Motor carrier safety is one of the OIG’s high priority programs and since January 1997, its investigations have resulted in 39 indictments, 32 convictions, and $1.6 million in fines, recoveries, and restitution.

Sather, 55, was sentenced on Dec. 23, 1998, to one year probation with 180 days of home detention and was ordered to pay a $5,000 fine for making false statements to the U.S. DOT. Barry Sather Truck Service was sentenced to two years probation and ordered to pay a $15,000 fine for conspiracy.

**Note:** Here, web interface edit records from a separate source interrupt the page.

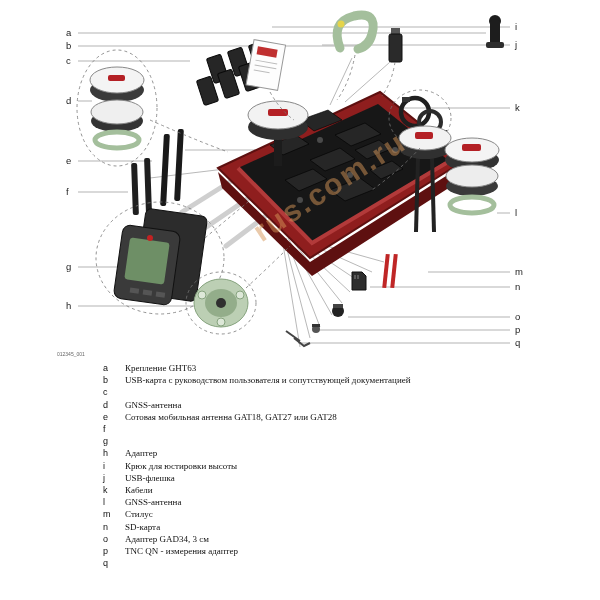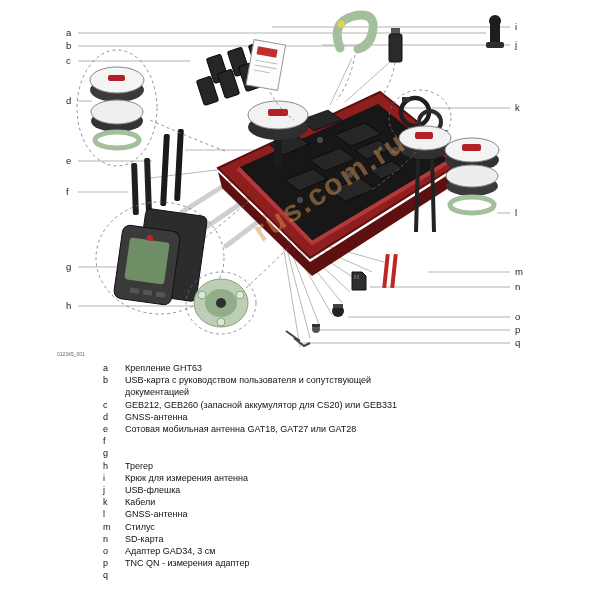--- a/index.html
+++ b/index.html
@@ -18,7 +18,7 @@
   }
   .lrow{display:flex;align-items:flex-start;}
   .llet{width:22px;flex:0 0 22px;}
-  .ltxt{max-width:300px;}
+  .ltxt{max-width:300px;font-family:Liberation Serif, serif;}
 </style>
 </head>
 <body>

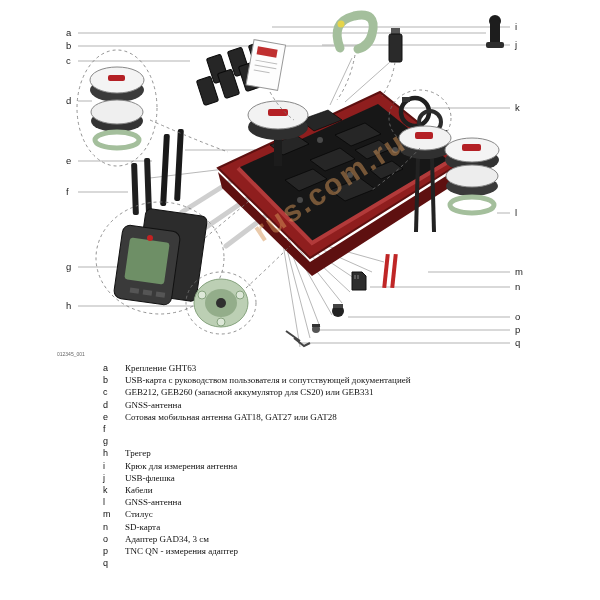--- a/index.html
+++ b/index.html
@@ -276,7 +276,6 @@
       </div>
     <div class="lrow">
         <span class="llet">c</span>
-        <span class="ltxt">GEB212, GEB260 (запасной аккумулятор для CS20) или GEB331</span>
       </div>
     <div class="lrow">
         <span class="llet">d</span>

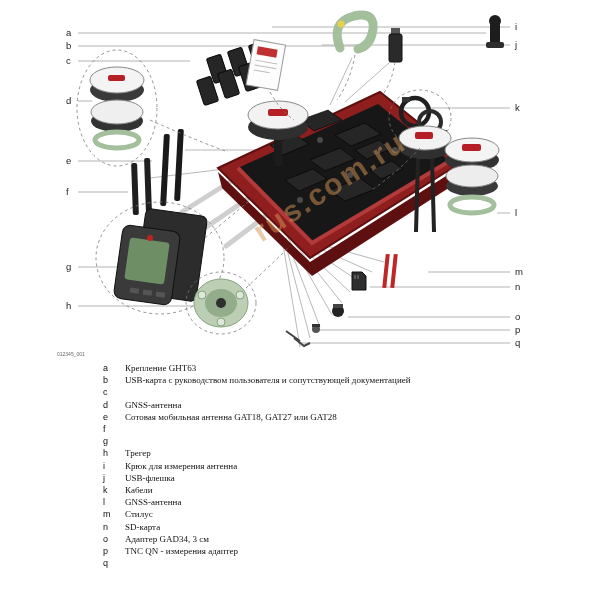--- a/index.html
+++ b/index.html
@@ -293,7 +293,7 @@
       </div>
     <div class="lrow">
         <span class="llet">h</span>
-        <span class="ltxt">Трегер</span>
+        <span class="ltxt">Адаптер</span>
       </div>
     <div class="lrow">
         <span class="llet">i</span>

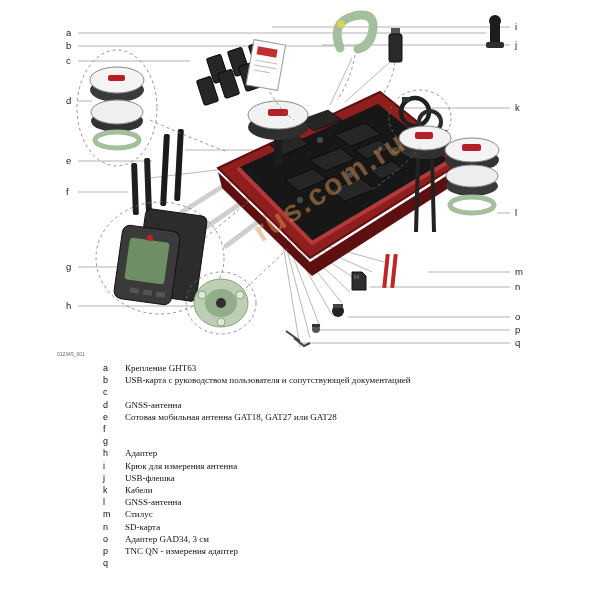--- a/index.html
+++ b/index.html
@@ -297,7 +297,7 @@
       </div>
     <div class="lrow">
         <span class="llet">i</span>
-        <span class="ltxt">Крюк для измерения антенна</span>
+        <span class="ltxt">Крюк для юстировки высоты</span>
       </div>
     <div class="lrow">
         <span class="llet">j</span>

During a plea hearing in September, Sather and his company admitted that for approximately two years, beginning in January 1996, they conspired to make false statements and conceal material facts from the Federal Highway Administration. Sather admitted that he falsified driver’s logs regarding the hours that drivers had been operating tractor-trailers, paid certain expenses in cash in order to conceal the true source and location of the expenditures, falsified medical records regarding the physical qualifications of the drivers and forged doctors' signatures.

The case is the result of an investigation by OIG, the U.S. Department of Transportation’s Office of Motor Carriers, and the FBI.